◆ Exercise description
Pull every line with the word "field" out of the entries below.

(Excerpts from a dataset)
☆ ☆ ☆ ☆
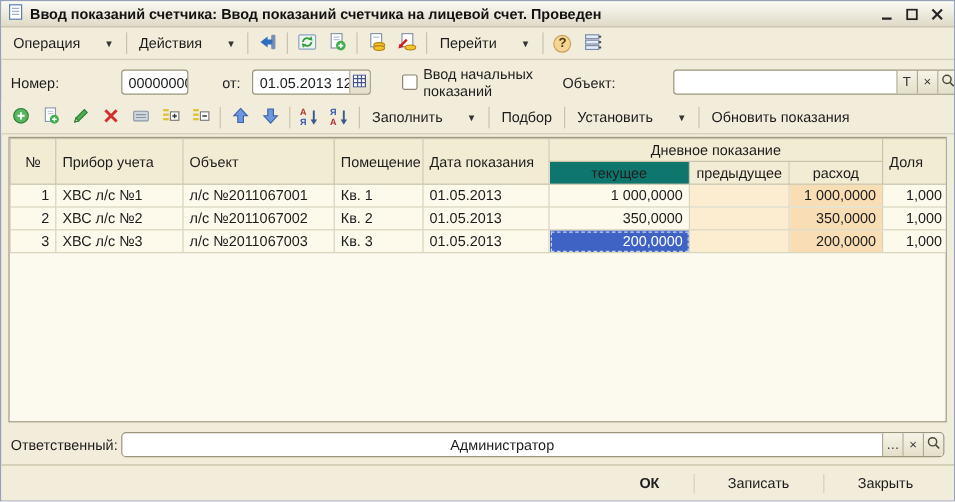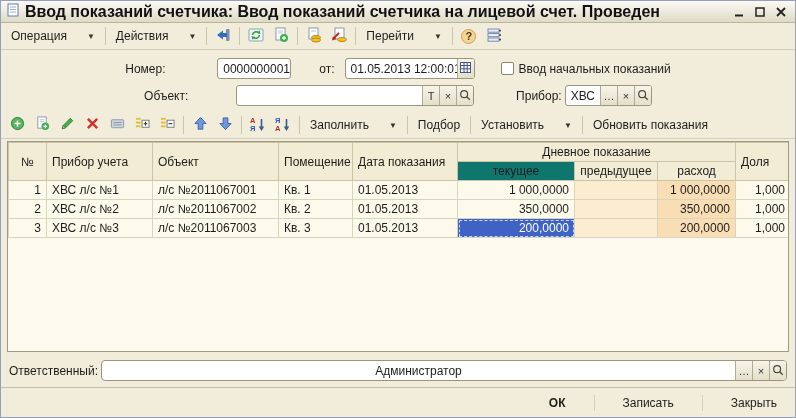--- a/index.html
+++ b/index.html
@@ -15,7 +15,7 @@
     padding: 0 5px; background: linear-gradient(#fbfaf4, #dfdac6);
     border-bottom: 1px solid #b9b49c;
   }
-  .titlebar .title { font-weight: bold; font-size: 16px; color: #111; white-space: nowrap; overflow: hidden; flex: 1; }
+  .titlebar .title { font-weight: bold; font-size: 12px; color: #111; white-space: nowrap; overflow: hidden; flex: 1; }
   .winbtns { display: flex; gap: 3px; }
   .winbtn { width: 18px; height: 16px; display: flex; align-items: center; justify-content: center; color: #222; font-size: 11px; }
   .winbtn svg { display: block; }

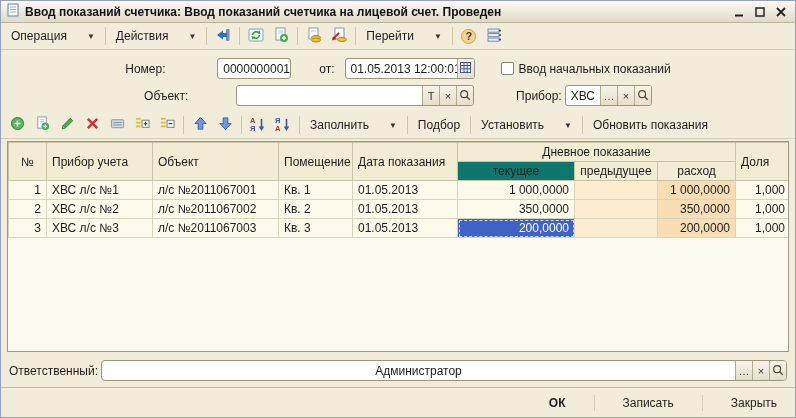--- a/index.html
+++ b/index.html
@@ -36,7 +36,7 @@
     display: flex; align-items: center; justify-content: center; font-weight: bold; font-size: 11px; color: #4d3a12;
   }
   
-  .formarea { padding: 8px 8px 6px 8px; display: flex; flex-direction: column; gap: 6px; align-items: center; }
+  .formarea { padding: 8px 8px 6px 8px; display: flex; flex-direction: row; gap: 6px; align-items: center; }
   .frow { display: flex; align-items: center; height: 21px; }
   .flabel { width: 92px; flex: 0 0 92px; }
   .field {

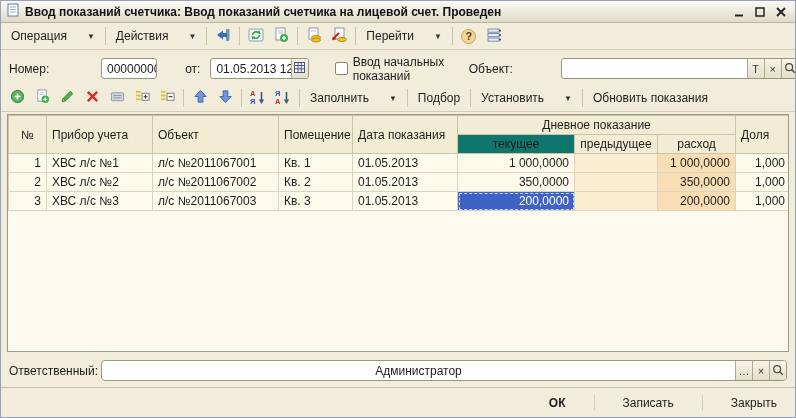--- a/index.html
+++ b/index.html
@@ -78,7 +78,7 @@
   .footer .field.pill { border-radius: 9px; }
   .btnbar {
     height: 30px; flex: 0 0 30px; border-top: 1px solid #c2bda3;
-    display: flex; align-items: center; justify-content: flex-end; padding: 0 8px; gap: 18px;
+    display: flex; align-items: center; justify-content: flex-end; padding: 0 24px; gap: 18px;
     background: #f1edda;
     text-align: right;
   }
☆ ☆ ☆ ☆
◆ Solution to the exercise
   .field {
   .footer .field.pill { border-radius: 9px; }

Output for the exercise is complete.